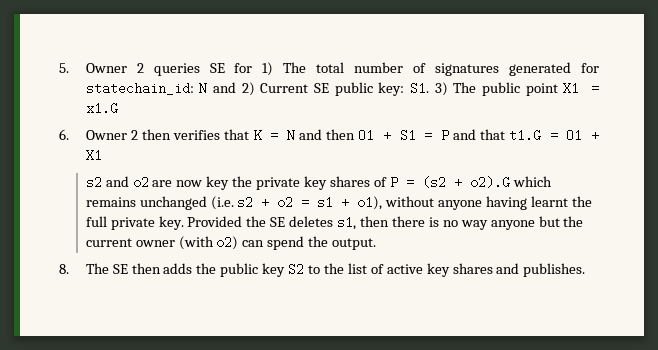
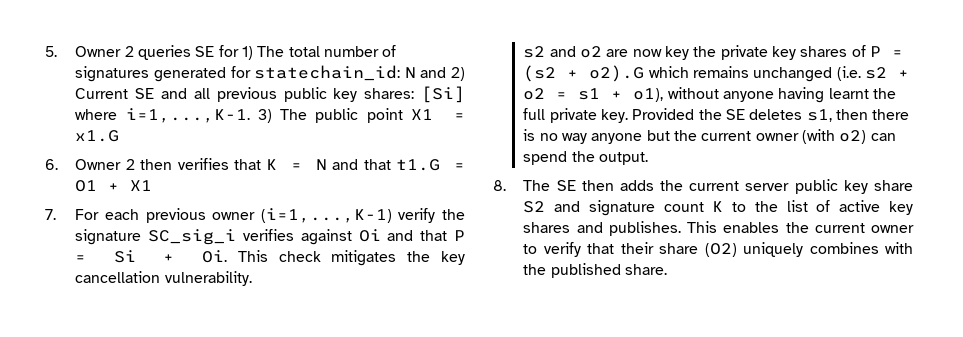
- 5. Owner 2 queries SE for 1) The total number of signatures generated for statechain_id: N and 2) Current SE public key: S1. 3) The public point X1 = x1.G
+ 5. Owner 2 queries SE for 1) The total number of signatures generated for statechain_id: N and 2) Current SE and all previous public key shares: [Si] where i=1,...,K-1. 3) The public point X1 = x1.G
- 6. Owner 2 then verifies that K = N and then O1 + S1 = P and that t1.G = O1 + X1
+ 6. Owner 2 then verifies that K = N and that t1.G = O1 + X1
+ 7. For each previous owner (i=1,...,K-1) verify the signature SC_sig_i verifies against Oi and that P = Si + Oi. This check mitigates the key cancellation vulnerability.
- 8. The SE then adds the public key S2 to the list of active key shares and publishes.
+ 8. The SE then adds the current server public key share S2 and signature count K to the list of active key shares and publishes.
+ This enables the current owner to verify that their share (O2) uniquely combines with the published share.

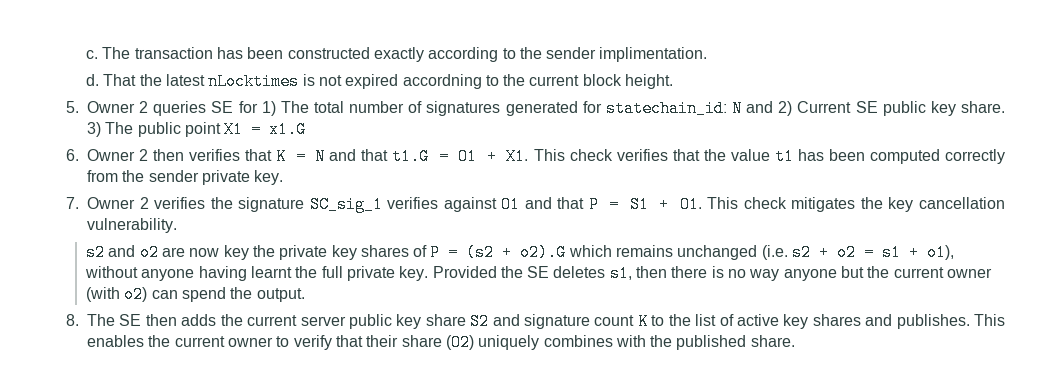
+ c. The transaction has been constructed exactly according to the sender implimentation.
+ d. That the latest nLocktimes is not expired accordning to the current block height.
- 5. Owner 2 queries SE for 1) The total number of signatures generated for statechain_id: N and 2) Current SE and all previous public key shares: [Si] where i=1,...,K-1. 3) The public point X1 = x1.G
+ 5. Owner 2 queries SE for 1) The total number of signatures generated for statechain_id: N and 2) Current SE public key share. 3) The public point X1 = x1.G
- 6. Owner 2 then verifies that K = N and that t1.G = O1 + X1
- 7. For each previous owner (i=1,...,K-1) verify the signature SC_sig_i verifies against Oi and that P = Si + Oi. This check mitigates the key cancellation vulnerability.
+ 6. Owner 2 then verifies that K = N and that t1.G = O1 + X1. This check verifies that the value t1 has been computed correctly from the sender private key.
+ 7. Owner 2 verifies the signature SC_sig_1 verifies against O1 and that P = S1 + O1. This check mitigates the key cancellation vulnerability.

● **Task statement**
In your transcription of the listing above, match each line exactly and include no pictures.

● **Solution to the problem**
- 5. Owner 2 queries SE for 1) The total number of signatures generated for statechain_id: N and 2) Current SE public key: S1. 3) The public point X1 = x1.G
+ 5. Owner 2 queries SE for 1) The total number of signatures generated for statechain_id: N and 2) Current SE and all previous public key shares: [Si] where i=1,...,K-1. 3) The public point X1 = x1.G
- 6. Owner 2 then verifies that K = N and then O1 + S1 = P and that t1.G = O1 + X1
+ 6. Owner 2 then verifies that K = N and that t1.G = O1 + X1
+ 7. For each previous owner (i=1,...,K-1) verify the signature SC_sig_i verifies against Oi and that P = Si + Oi. This check mitigates the key cancellation vulnerability.
- 8. The SE then adds the public key S2 to the list of active key shares and publishes.
+ 8. The SE then adds the current server public key share S2 and signature count K to the list of active key shares and publishes.
+ This enables the current owner to verify that their share (O2) uniquely combines with the published share.

+ c. The transaction has been constructed exactly according to the sender implimentation.
+ d. That the latest nLocktimes is not expired accordning to the current block height.
- 5. Owner 2 queries SE for 1) The total number of signatures generated for statechain_id: N and 2) Current SE and all previous public key shares: [Si] where i=1,...,K-1. 3) The public point X1 = x1.G
+ 5. Owner 2 queries SE for 1) The total number of signatures generated for statechain_id: N and 2) Current SE public key share. 3) The public point X1 = x1.G
- 6. Owner 2 then verifies that K = N and that t1.G = O1 + X1
- 7. For each previous owner (i=1,...,K-1) verify the signature SC_sig_i verifies against Oi and that P = Si + Oi. This check mitigates the key cancellation vulnerability.
+ 6. Owner 2 then verifies that K = N and that t1.G = O1 + X1. This check verifies that the value t1 has been computed correctly from the sender private key.
+ 7. Owner 2 verifies the signature SC_sig_1 verifies against O1 and that P = S1 + O1. This check mitigates the key cancellation vulnerability.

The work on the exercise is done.